- [Work instructions] Across the listing below, count the lines holding "legend". State the number and nothing more.

- [Available records]
---*---
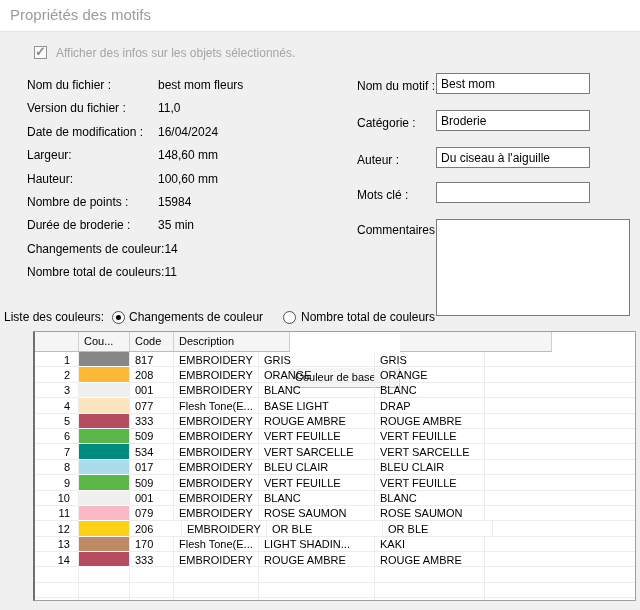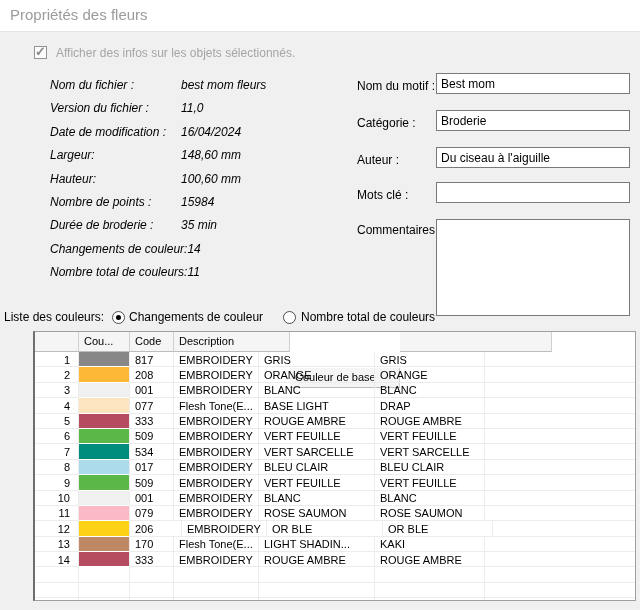--- a/index.html
+++ b/index.html
@@ -11,26 +11,26 @@
   
   .titlebar{position:absolute;left:0;top:0;width:640px;height:31px;background:#ffffff;border-bottom:1px solid #e4e4e4;}
   .title{position:absolute;left:10px;top:6px;font-size:15px;color:#9b9b9b;}
   
   .cbrow{position:absolute;left:34px;top:45px;height:16px;}
   .cbox{position:absolute;left:0;top:1px;width:13px;height:13px;box-sizing:border-box;
         border:1px solid #949494;background:#fcfcfc;}
   .cbox .mark{position:absolute;left:0px;top:-3px;font-size:13px;color:#8a8a8a;font-weight:bold;}
   .cblabel{position:absolute;left:22px;top:1px;color:#a5a5a5;white-space:nowrap;}
   
-  .info-list{position:absolute;left:50px;top:74px;font-style:italic;}
+  .info-list{position:absolute;left:27px;top:74px;}
   .info-row{height:23.4px;line-height:23.4px;white-space:nowrap;}
   .info-label{display:inline-block;min-width:131px;}
   
   .flabel{position:absolute;left:357px;white-space:nowrap;}
-  .finput{position:absolute;left:436px;width:194px;height:21px;box-sizing:border-box;
+  .finput{position:absolute;left:436px;width:154px;height:21px;box-sizing:border-box;
           border:1px solid #7a7a7a;background:#fff;padding:0 4px;
           font-family:"Liberation Sans",sans-serif;font-size:12px;color:#000;outline:none;}
   .ftext{position:absolute;left:436px;width:194px;height:97px;box-sizing:border-box;
          border:1px solid #7a7a7a;background:#fff;resize:none;
          font-family:"Liberation Sans",sans-serif;font-size:12px;outline:none;}
   
   .clabel{position:absolute;left:4px;top:310px;}
   .radio{position:absolute;width:13px;height:13px;box-sizing:border-box;border:1px solid #4d4d4d;
          border-radius:50%;background:#fff;}
   .radio .dot{position:absolute;left:3px;top:3px;width:5px;height:5px;border-radius:50%;background:#000;display:none;}
@@ -46,21 +46,21 @@
   .tr{display:flex;height:15.4px;}
   .td{box-sizing:border-box;height:15.4px;border-right:1px solid #ececec;border-bottom:1px solid #ececec;
       padding:1.5px 0 0 5px;font-size:11px;line-height:12px;white-space:nowrap;overflow:hidden;flex:0 0 auto;}
   .td.num{text-align:right;padding-left:0;padding-right:8px;}
   .td.swatch{padding:0;border-bottom:1px solid #fff;}
 </style>
 </head>
 <body>
 
 <div class="titlebar">
-  <div class="title">Propriétés des fleurs</div>
+  <div class="title">Propriétés des motifs</div>
 </div>
 
 <div class="cbrow">
   <span class="cbox">
       <span class="mark">✓</span>
     </span>
   <span class="cblabel">Afficher des infos sur les objets sélectionnés.</span>
 </div>
 
 <div class="info-list">

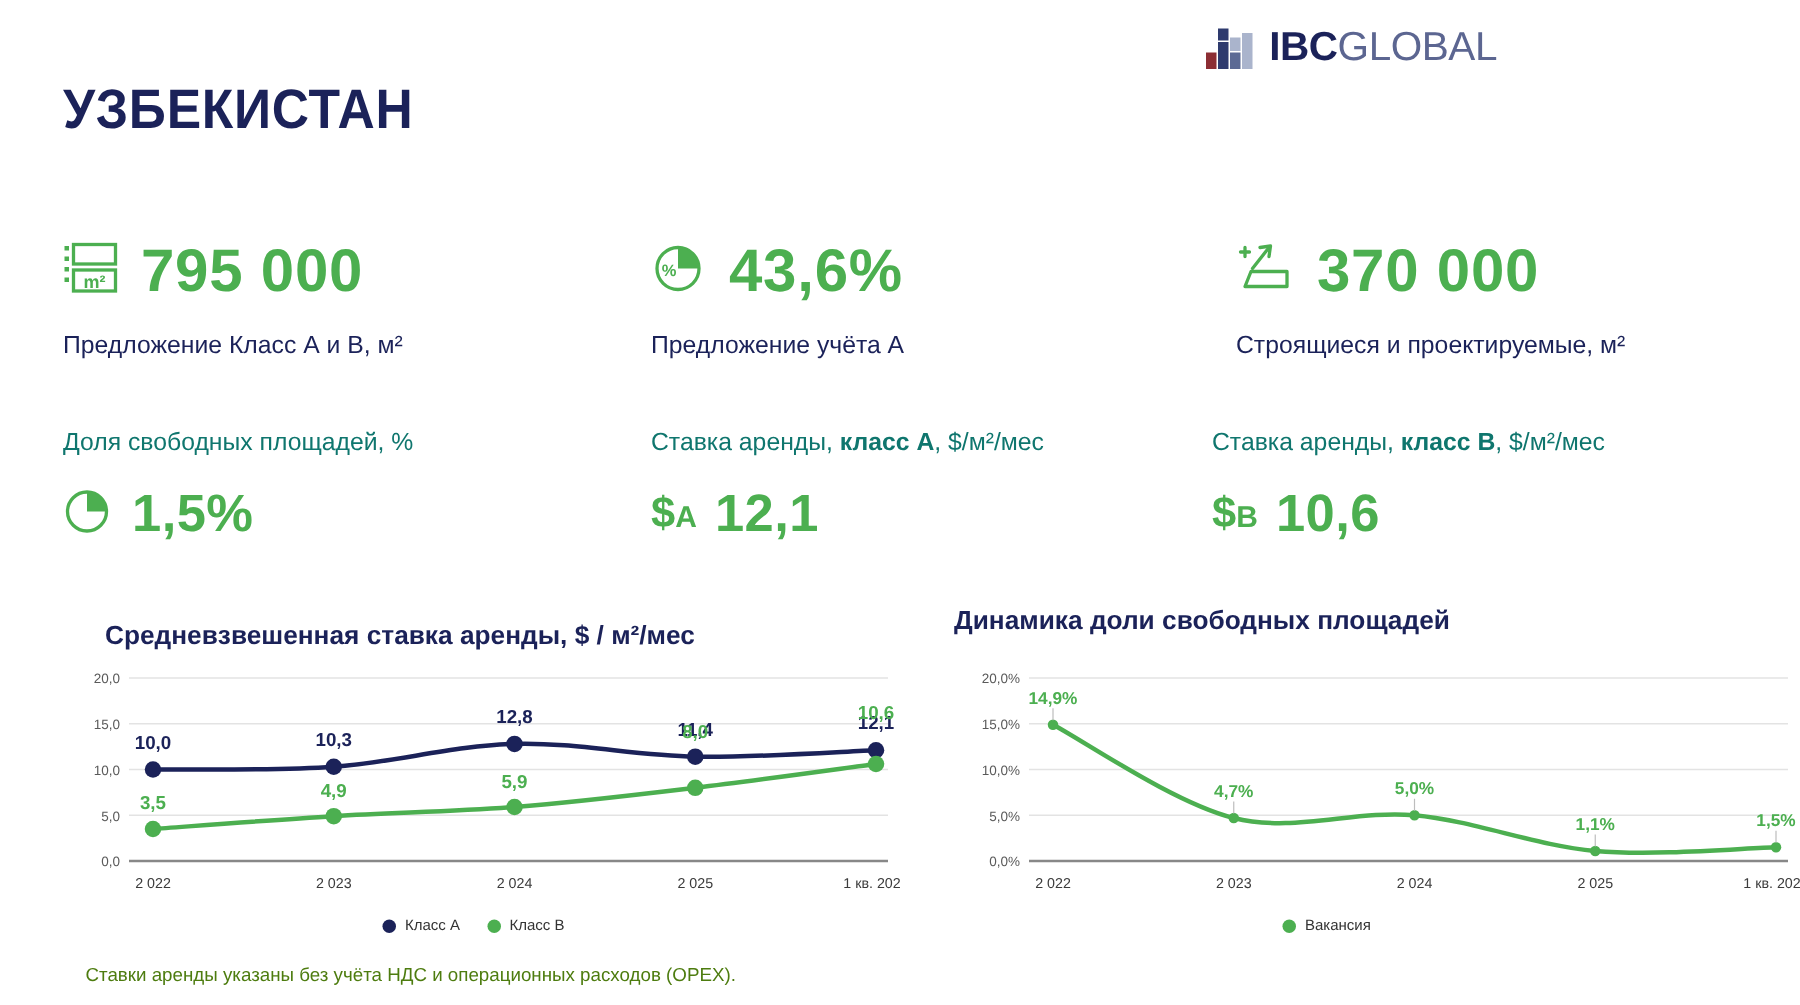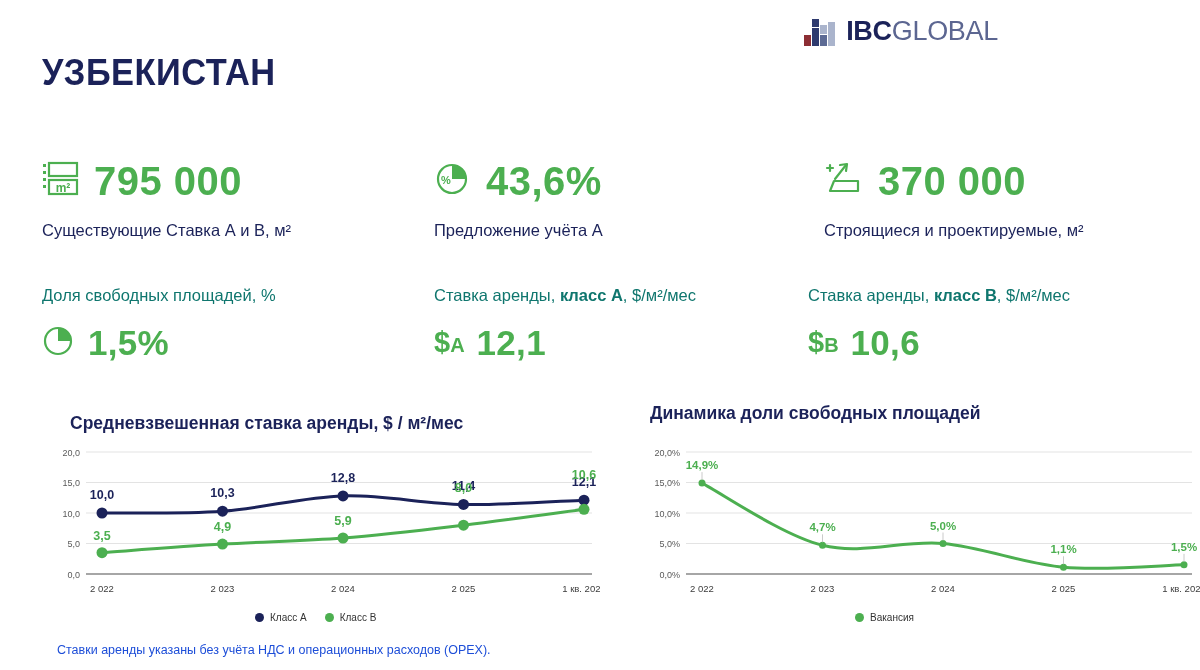--- a/index.html
+++ b/index.html
@@ -47,35 +47,35 @@
   .kpi2-head { display: flex; align-items: center; gap: 12px; margin-top: 14px; height: 44px; }
   .kpi2-value { font-size: 35px; font-weight: bold; color: #4caf50; letter-spacing: 0.3px; line-height: 1; }
   .cur { font-size: 29px; font-weight: bold; color: #4caf50; line-height: 1; display: inline-flex; align-items: baseline; }
   .cur .sub { font-size: 20px; }
 
   
   .chart-title {
     position: absolute; font-size: 17.5px; font-weight: bold; color: #1b2259;
   }
   .chart-title.left  { left: 70px;  top: 413px; }
-  .chart-title.right { left: 650px; top: 403px; text-align: right; }
+  .chart-title.right { left: 636px; top: 403px; text-align: right; }
   .chart-svg { position: absolute; }
   .chart-svg.left  { left: 40px;  top: 440px; }
   .chart-svg.right { left: 640px; top: 440px; }
 
   .legend { position: absolute; display: flex; gap: 18px; align-items: center; }
   .legend.left  { left: 255px; top: 612px; }
   .legend.right { left: 855px; top: 612px; }
   .legend-item { display: flex; align-items: center; gap: 6px; }
   .legend-dot { width: 9px; height: 9px; border-radius: 50%; display: block; }
   .legend-label { font-size: 10px; color: #333; }
 
   .footnote {
     position: absolute; left: 57px; top: 643px;
-    font-size: 12.5px; color: #1d4ed8;
+    font-size: 12.5px; color: #4d7c0f;
   }
 
   .ax-tick { font-size: 9px; fill: #5a5a5a; font-family: "Liberation Sans", sans-serif; }
   .xt { font-size: 9.5px; fill: #3c3c3c; font-family: "Liberation Sans", sans-serif; }
   .dlab-navy { font-size: 12.5px; font-weight: bold; fill: #1b2259; font-family: "Liberation Sans", sans-serif; }
   .dlab-green { font-size: 12.5px; font-weight: bold; fill: #4caf50; font-family: "Liberation Sans", sans-serif; }
   .dlab-green-sm { font-size: 11.5px; font-weight: bold; fill: #4caf50; font-family: "Liberation Sans", sans-serif; }
 </style>
 </head>
 <body>
@@ -108,21 +108,21 @@
             <rect x="7" y="21" width="28" height="14" fill="none" stroke="#4caf50" stroke-width="2.2"></rect>
             <text x="21" y="33" text-anchor="middle" font-size="12" font-weight="bold" fill="#4caf50" font-family="Liberation Sans, sans-serif">m²</text>
             <rect x="1" y="5" width="3" height="3" fill="#4caf50"></rect>
             <rect x="1" y="12" width="3" height="3" fill="#4caf50"></rect>
             <rect x="1" y="19" width="3" height="3" fill="#4caf50"></rect>
             <rect x="1" y="26" width="3" height="3" fill="#4caf50"></rect>
           </svg>
         </span>
         <span class="kpi-value">795 000</span>
       </div>
-      <div class="kpi-label">Существующие Ставка А и В, м²</div>
+      <div class="kpi-label">Предложение Класс А и В, м²</div>
     </div>
 
     <div class="kpi-col c2">
       <div class="kpi-head">
         <span>
           <svg width="38" height="40" viewBox="0 0 38 40">
             <circle cx="18" cy="20" r="14" fill="none" stroke="#4caf50" stroke-width="2.2"></circle>
             <path d="M18 20 L18 6 A14 14 0 0 1 32 20 Z" fill="#4caf50"></path>
             <text x="12" y="25" text-anchor="middle" font-size="11" font-weight="bold" fill="#4caf50" font-family="Liberation Sans, sans-serif">%</text>
           </svg>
---*---
- [Response] 6